Trump può ancora vincere le elezioni USA?

Donald Trump continua a rifiutarsi di riconoscere la propria sconfitta a favore di Biden alle elezioni USA 2020 e, anzi, continua a rilanciare sul suo profilo twitter post ipotesi di presunte irregolarità, sostenendo come sia imminente la sua vittoria.

Un comportamento mai osservato nella storia recente americana e che potrebbe contribuire a esacerbare gli animi di una nazione già profondamente divisa, oltre a ostacolare il classico passaggio di consegne per il presidente eletto Joe Biden.

Rimane però l’interrogativo che in tutto il mondo ci si pone: è ancora possibile per Trump vincere le elezioni e restare in carica per un secondo mandato?

Trump può ancora vincere le elezioni USA?

Il collegio elettorale da cui dovrà uscire fuori il nome del prossimo presidente degli Stati Uniti si riunisce a Washington il prossimo 14 dicembre. I grandi elettori su cui potrà contare Biden si prevede che saranno più dei 270 che servirebbero per ottenere la carica.

Quindi, anche il riconteggio in alcuni Stati potrebbe essere ininfluente per il risultato finale.

Poiché gli electors sono nominati dai governatori dei diversi Stati, c’è chi teme che questo potrebbe portare alcuni di questi, appartenenti al Partito Repubblicano, a ignorare il risultato popolare e inviare al Collegio i propri affiliati.

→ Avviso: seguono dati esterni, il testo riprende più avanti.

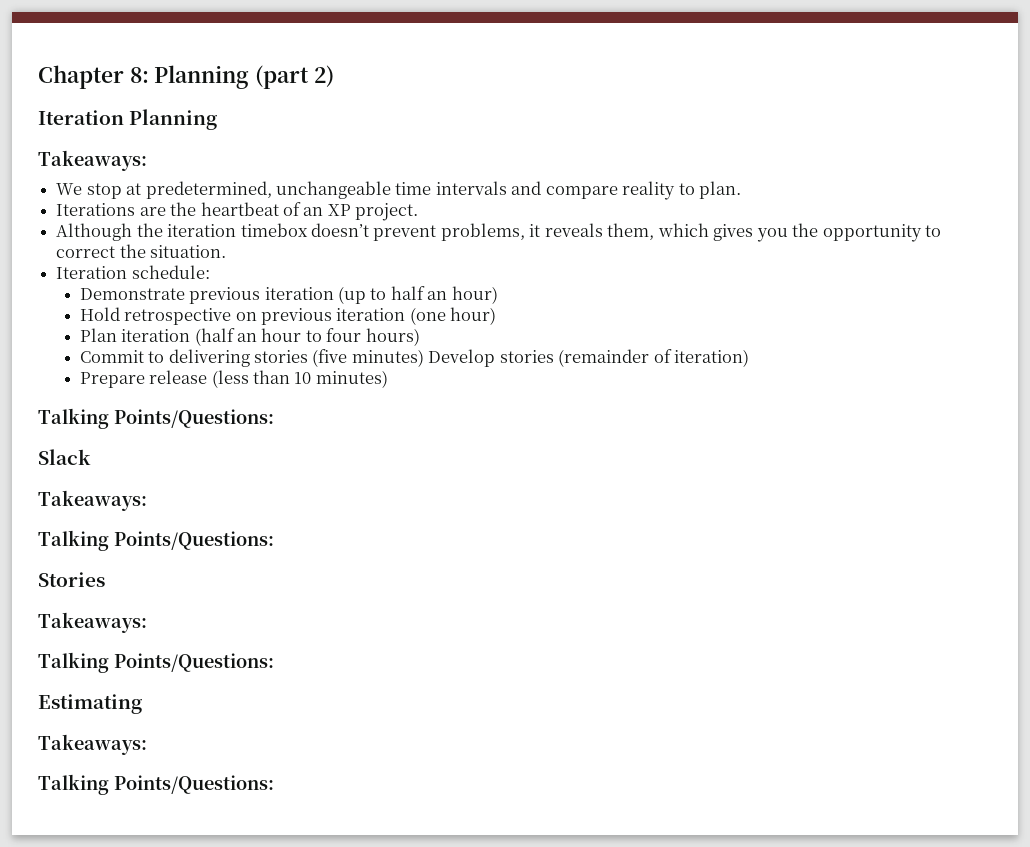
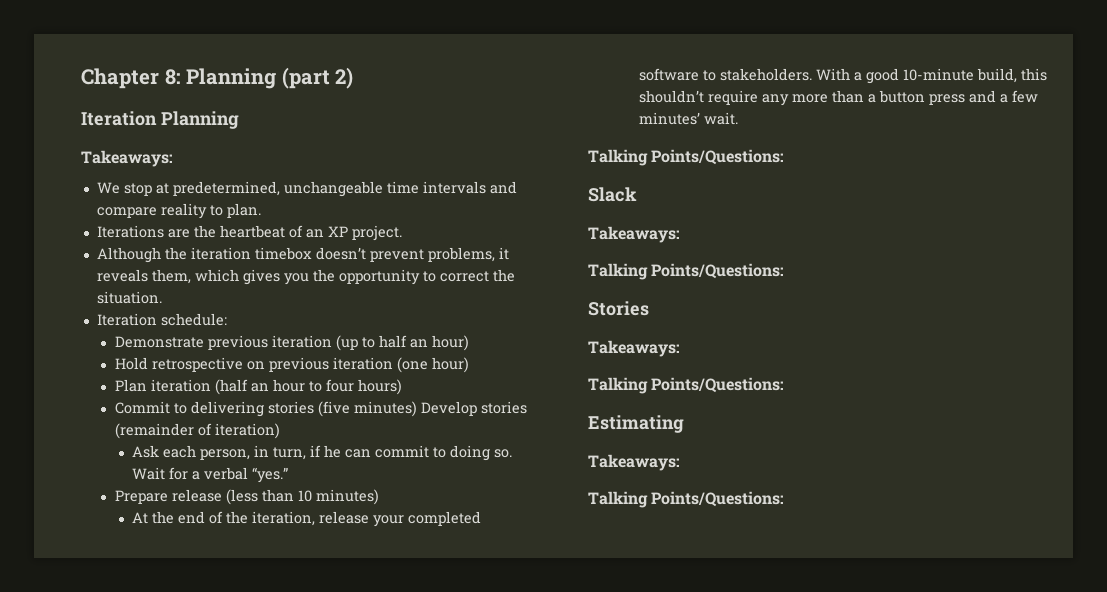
(750, 358) none -> [132,445,513,461] [132,467,289,483] // Ask each person, in turn, if he can commit to doing so. Wait for a verbal “yes.”
(388, 379) none -> [132,511,482,527] [639,68,1048,84] [639,90,1039,106] [639,112,739,125] // At the end of the iteration, release your completed software to stakeholders. With a good 10-minute build, this shouldn’t require any more than a button press and a few minutes’ wait.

Tuttavia, la legge federale consente questa possibilità solo in caso non sia uscito un risultato chiaro dalle urne entro la data in cui si dovranno riunire i delegati per la nomination del nuovo presidente.

La strategia dei repubblicani e la battaglia legale

Secondo gli esperti americani di diritto, le ipotesi che si stanno diffondendo sono solo speculazioni che cercano di trovare una falla nel sistema più di quanto sia effettivamente possibile.

Infatti, diversi esponenti del Grand Old Party hanno già annunciato che accetteranno il voto popolare e non si metteranno di traverso nell’assegnazione dei propri delegati.

La mossa di Trump e del suo staff di presentare diverse denunce sui brogli rappresenterebbe più una strategia che ha l’obiettivo di creare incertezza e tensione sui risultati, piuttosto che la speranza di ribaltare effettivamente l’esito.

Ad esempio in Pennsylvania e Michigan si starebbe cercando di rinviare il più possibile la certificazione del voto, per poi far procedere ad un secondo conteggio il congresso, con la conseguenza di allungare i tempi.

Anche questa ipotesi è però improbabile che si realizzi, dato che al momento non ci sarebbe nessuna base giuridica perché i tribunali non rilascino l’ufficializzazione del risultato.

Il mandato di Trump scade ufficialmente il 20 gennaio

L’ultimo scoglio riguarda l’approvazione del Congresso sul nome che uscirà dal Collegio Elettorale. A presiedere i lavori sarà Mike Pence, attuale vicepresidente e fedelissimo di Trump, il quale potrebbe creare ulteriori problemi nel processo di nomination, con l’obiettivo di passare il caso alla Corte Suprema.

Anche se il conteggio fosse ancora in corso, i mandati del presidente e del vicepresidente degli Stati Uniti scadono a mezzogiorno del 20 gennaio, senza la possibilità di alcuna proroga.

Nel caso remoto non ci fosse ancora un risultato ufficiale, l’ipotesi più probabile è che il ruolo di presidente USA sarebbe temporaneamente ricoperto da Nancy Pelosi, l’attuale speaker della Camera.